Но однажды случилось несчастье - от упавшей свечи загорелись городские книги, те самые, что хранились в подвале у писаря. Лишь малая часть архива лежала в сундуках, до которых не успел добраться огонь; большая же часть хранилась на специальных полках, строго разделенных по алфавиту; огонь быстро обуял как сухую бумагу, так и сухое дерево. Господин Обермейер самоотверженно бросился спасать ценные книги, но не тут-то было: огонь бушевал все сильнее и сильнее.
К тому времени, как прибыли пожарные, половина архива успела сгореть дотла. Вторую же половину господину Обермейеру удалось спасти, но какой ценой! Когда Зельда увидала его, то ахнула: писарь был черен, как арап, с ног до головы и до самых кончиков волос. А руки его обгорели до самых плеч - ведь он таскал драгоценные записи из огня голыми руками.
Долго мыла его Зельда в семи водах, терла уксусом и солью, поливала маслами и снова терла, но въевшаяся чернота не смылась ни на йоту.
А когда наступила ночь, обернулся господин Обермейер, как обычно, драконом, да только превратился не в белого, а сразу в черного дракона. И его обгорелые руки стали черными, кожистыми, как у летучей мыши, крыльями.
А на следующее утро в положенный час возвратился дракон, но напрасно ждала Зельда - дракон так и не превратился обратно в ее возлюбленного.
Заперла его Зельда в конюшне, а коней вывела и едва успокоила, так кони напугались дракона.
На следующую ночь выпустила Зельда дракона, помахал он ей крылом, хотел было проститься с любимой женой, но будучи драконом, совсем не мог говорить по-человечески. Обняла Зельда дракона, взмыл он в небо и пропал навсегда. Видать, улетел туда, где водятся настоящие, никогда не бывавшие писарями, драконы.

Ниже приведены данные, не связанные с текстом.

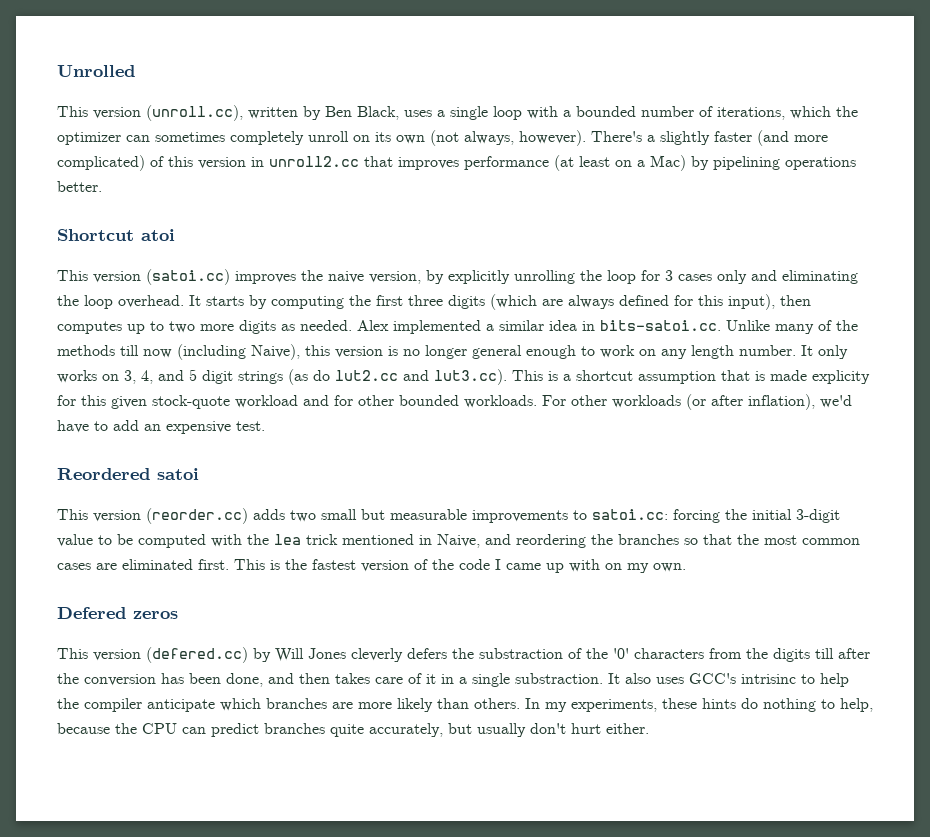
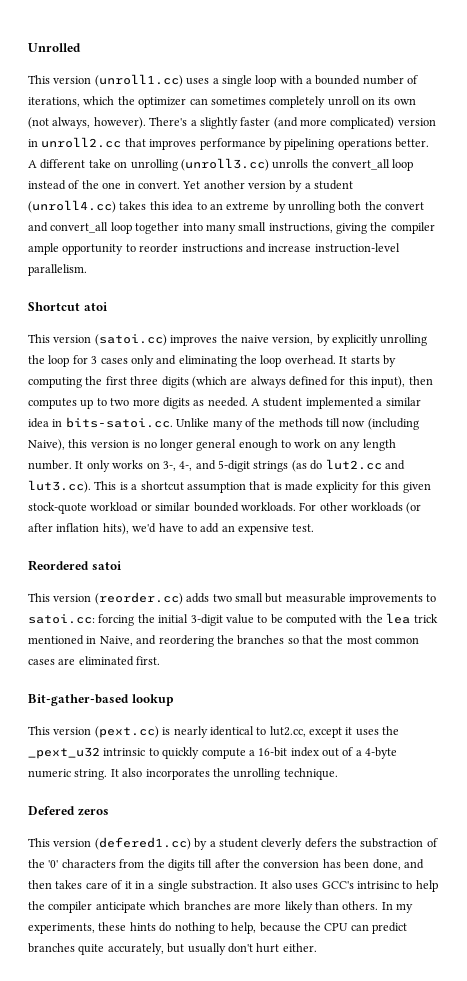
[146,105,399,121] (unroll.cc), written by Ben Black, -> [94,74,183,87] (unroll1.cc)
[150,156,193,167] of this -> (395, 123) none
[554,155,686,171] (at least on a Mac) -> (266, 144) none
(102, 186) none -> [28,158,414,171] [28,180,354,192] [28,200,425,213] [28,222,435,234] [28,243,400,255] [28,264,87,276] A different take on unrolling (unroll3.cc) unrolls the convert_all loop instead of the one in convert. Yet another version by a student (unroll4.cc) takes this idea to an extreme by unrolling both the convert and convert_all loop together into many small instructions, giving the compiler ample opportunity to reorder instructions and increase instruction-level parallelism.
[357,320,389,331] Alex -> [251,397,303,407] A student
[124,369,233,384] 3, 4, and 5 digit -> [162,460,250,472] 3-, 4-, and 5-digit
[303,395,394,406] and for other -> [140,502,191,511] or similar
[748,394,815,410] inflation), -> [56,523,129,535] inflation hits),
[234,559,686,573] This is the fastest version of the code I came up with on my own. -> [28,694,174,706] [28,726,400,738] [28,747,398,759] [28,768,338,780] // Bit-gather-based lookup // This version (pext.cc) is nearly identical to lut2.cc, except it uses the _pext_u32 intrinsic to quickly compute a 16-bit index out of a 4-byte numeric string. It also incorporates the unrolling technique.
[146,647,346,663] (defered.cc) by Will Jones -> [94,837,258,850] (defered1.cc) by a student

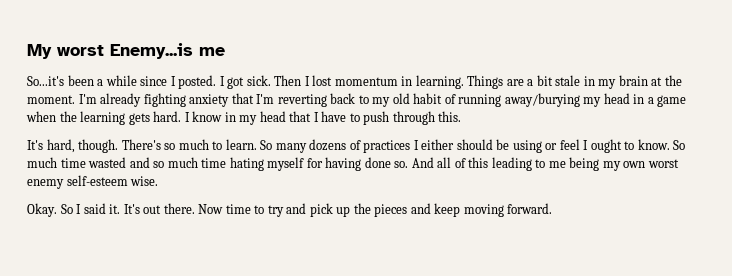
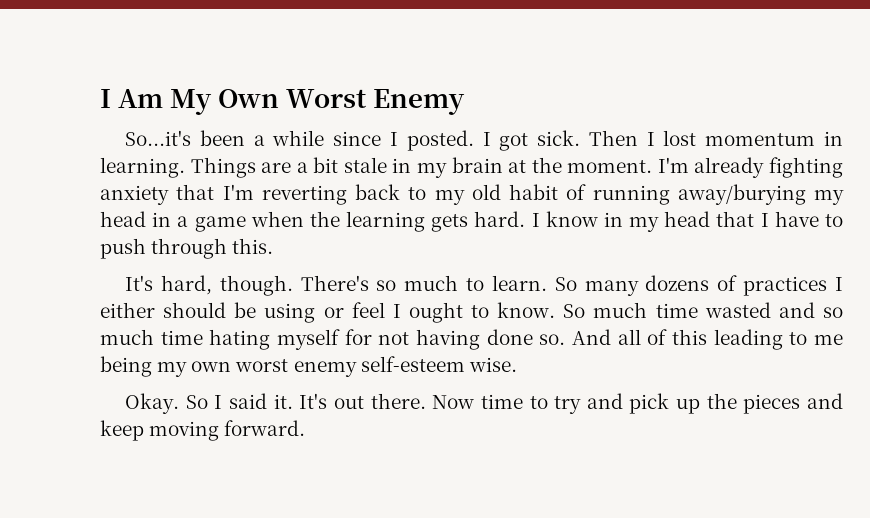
[27,43,225,59] My worst Enemy...is me -> [100,89,466,115] I Am My Own Worst Enemy
(323, 163) none -> [378,332,410,345] not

Ханна глянула в сколотое зеркало - сейчас она видела ясно, как днем. На нее смотрела миловидная голубоглазая женщина - глаза достались ей от матери. Она распустила волосы, волосы пахли луком - она всегда красила их луковой шелухой.
Ханна закружилась в широком платье цвета терракоты - в углу стоял целый сундук этих платьев, оставшийся еще с досвадебных времен. Папа после полетов всегда снимал с себя черный костюм, а она - шелковое терракотовое платье. А после рождения детей сначала было не до полетов, а потом Ханна поняла, что совсем почти перестала превращаться. И даже не знала, жалеть ли об этом или, наоборот, радоваться - теперь не надо было объяснить, куда она исчезает на ночь, и можно было снять с окон потрепанные черные занавески. Только вот продолжала видеть по ночам ясно, как кошка, и поначалу трудно было уснуть, но потом она привыкла спать ночью.
Ханна поплотнее укрыла Ганса - он совсем разметался во сне. Ему уже скоро тринадцать - уже начинают во сне прорезаться крылья.